The tragic shooting deaths of five Dallas police officers at a peaceful protest against police brutality on Thursday, July 7, has highlighted an issue that the profession is facing at large: a lack of trust and support.
“We’re hurting. Our profession is hurting. Dallas officers are hurting,” Dallas police chief David Brown said during a press conference on Friday, July 8. “We are heartbroken. There are no words to describe the atrocity that occurred to our city. All I know is that this must stop — this divisiveness between our police and our citizens.”
Brown revealed that the suspect who was killed by a police bomb, Micah Xavier Johnson, told the department’s hostage negotiator that he was “upset about Black Lives Matter” and that he “was upset about the recent police shootings” of Alton Sterling and Philando Castile.
But Johnson’s grievances and anger about the two recent shootings, Brown added, have only cost more lives in the ongoing battle for justice.
“[They are] some of the bravest men and women you’d ever want to be associated with,” Brown said of his fallen comrades. “We don’t feel much support most days. Let’s not make today most days. Please, we need your support to be able to protect you from men like these who carried out this tragic, tragic event.”

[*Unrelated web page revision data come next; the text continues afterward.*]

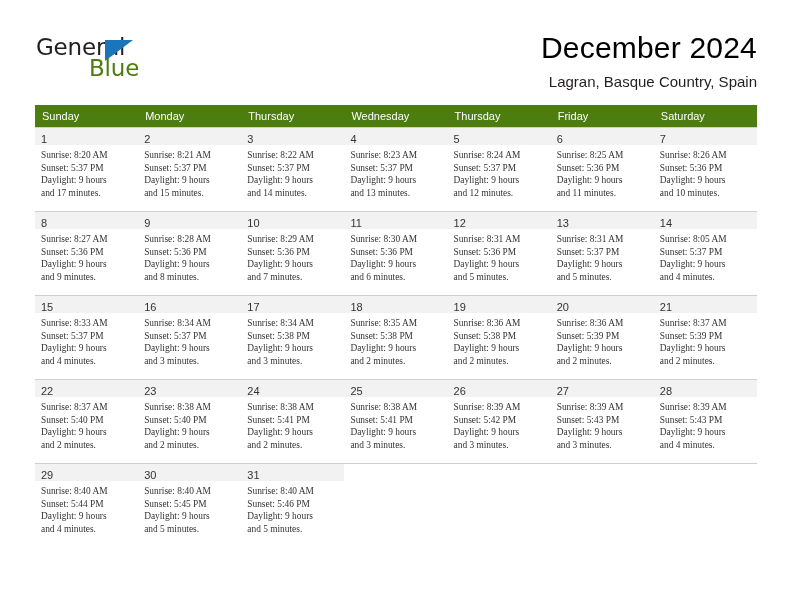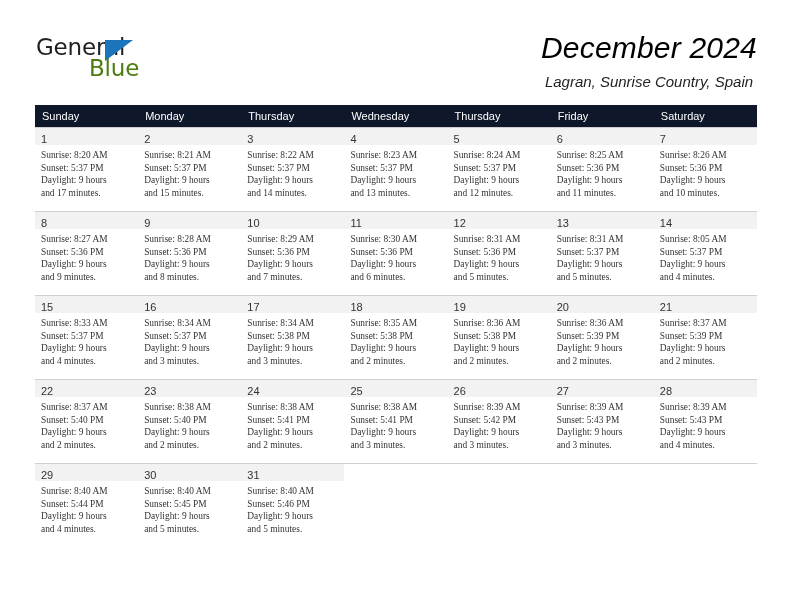--- a/index.html
+++ b/index.html
@@ -62,22 +62,21 @@
     font-size: 23px;
     letter-spacing: -0.2px;
     color: #4d7c0f;
     font-family: "DejaVu Sans", sans-serif;
     font-weight: 400;
   }
   .title-block {
     position: absolute;
     right: 35px;
     top: 30px;
-    text-align: center;
-    font-style: italic;
+    text-align: right;
   }
   .cal-title {
     font-size: 30px;
     font-weight: 400;
     color: #000000;
     line-height: 36px;
     letter-spacing: 0.2px;
   }
   .cal-subtitle {
     font-size: 15px;
@@ -90,21 +89,21 @@
   
   .calendar {
     position: absolute;
     left: 35px;
     top: 105px;
     width: 722px;
     border-collapse: collapse;
     table-layout: fixed;
   }
   .calendar th {
-    background: #0f172a;
+    background: #4d7c0f;
     color: #ffffff;
     font-size: 11px;
     font-weight: 400;
     text-align: left;
     padding: 5px 0 5px 7px;
     height: 11px;
     border: none;
   }
   .calendar td {
     vertical-align: top;
@@ -154,21 +153,21 @@
 <div class="page">
 
   <div class="header">
     <div class="brand">
       <span class="brand-general">General</span>
       <span class="brand-tri"></span>
       <span class="brand-blue">Blue</span>
     </div>
     <div class="title-block">
       <div class="cal-title">December 2024</div>
-      <div class="cal-subtitle">Lagran, Sunrise Country, Spain</div>
+      <div class="cal-subtitle">Lagran, Basque Country, Spain</div>
     </div>
   </div>
 
   <table class="calendar">
     <thead>
       <tr>
         <th>Sunday</th>
         <th>Monday</th>
         <th>Thursday</th>
         <th>Wednesday</th>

On Thursday night, Johnson and three other unnamed suspects positioned themselves by the end of the protest route and fired shots into the crowd, with the explicit intention of killing white people — especially white police officers.
In addition to the five killed police officers, seven other officers and two civilians were wounded in the shootings, marking the incident the deadliest incident for law enforcement since September 11, 2001.
President Barack Obama spoke to reporters from Warsaw, Poland, on Friday morning, making it known that he and the rest of the nation would not tolerate individuals with such “twisted motivations.”
“There is no possible justification for these types of attacks,” he said. “Anyone involved in these senseless murders will be held fully accountable. Justice will be done.”